*** Opening Provided data ***

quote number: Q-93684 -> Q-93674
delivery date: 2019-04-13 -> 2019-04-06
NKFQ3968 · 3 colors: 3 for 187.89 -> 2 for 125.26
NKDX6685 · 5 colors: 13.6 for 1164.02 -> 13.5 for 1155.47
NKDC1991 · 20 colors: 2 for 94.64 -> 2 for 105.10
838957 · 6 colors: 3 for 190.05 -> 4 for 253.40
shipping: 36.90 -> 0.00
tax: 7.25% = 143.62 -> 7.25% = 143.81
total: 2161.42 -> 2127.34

*** Closing Provided data ***
*** Opening Provided data ***

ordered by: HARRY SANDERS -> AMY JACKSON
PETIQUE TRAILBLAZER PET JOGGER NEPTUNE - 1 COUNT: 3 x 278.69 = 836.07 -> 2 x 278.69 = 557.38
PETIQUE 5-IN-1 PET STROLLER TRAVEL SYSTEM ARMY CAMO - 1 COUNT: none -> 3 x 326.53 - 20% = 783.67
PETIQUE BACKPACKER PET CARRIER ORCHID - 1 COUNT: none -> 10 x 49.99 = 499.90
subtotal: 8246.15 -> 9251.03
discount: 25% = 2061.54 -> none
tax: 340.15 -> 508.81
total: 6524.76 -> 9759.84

*** Closing Provided data ***

**Task directions**
Copy out only the lines above from the one with "PETIQUE BACKPACKER PET" to the one with "total: 6524.76 -> 9759.84", inclusive, exactly as they stand.

**Reply to the task**
PETIQUE BACKPACKER PET CARRIER ORCHID - 1 COUNT: none -> 10 x 49.99 = 499.90
subtotal: 8246.15 -> 9251.03
discount: 25% = 2061.54 -> none
tax: 340.15 -> 508.81
total: 6524.76 -> 9759.84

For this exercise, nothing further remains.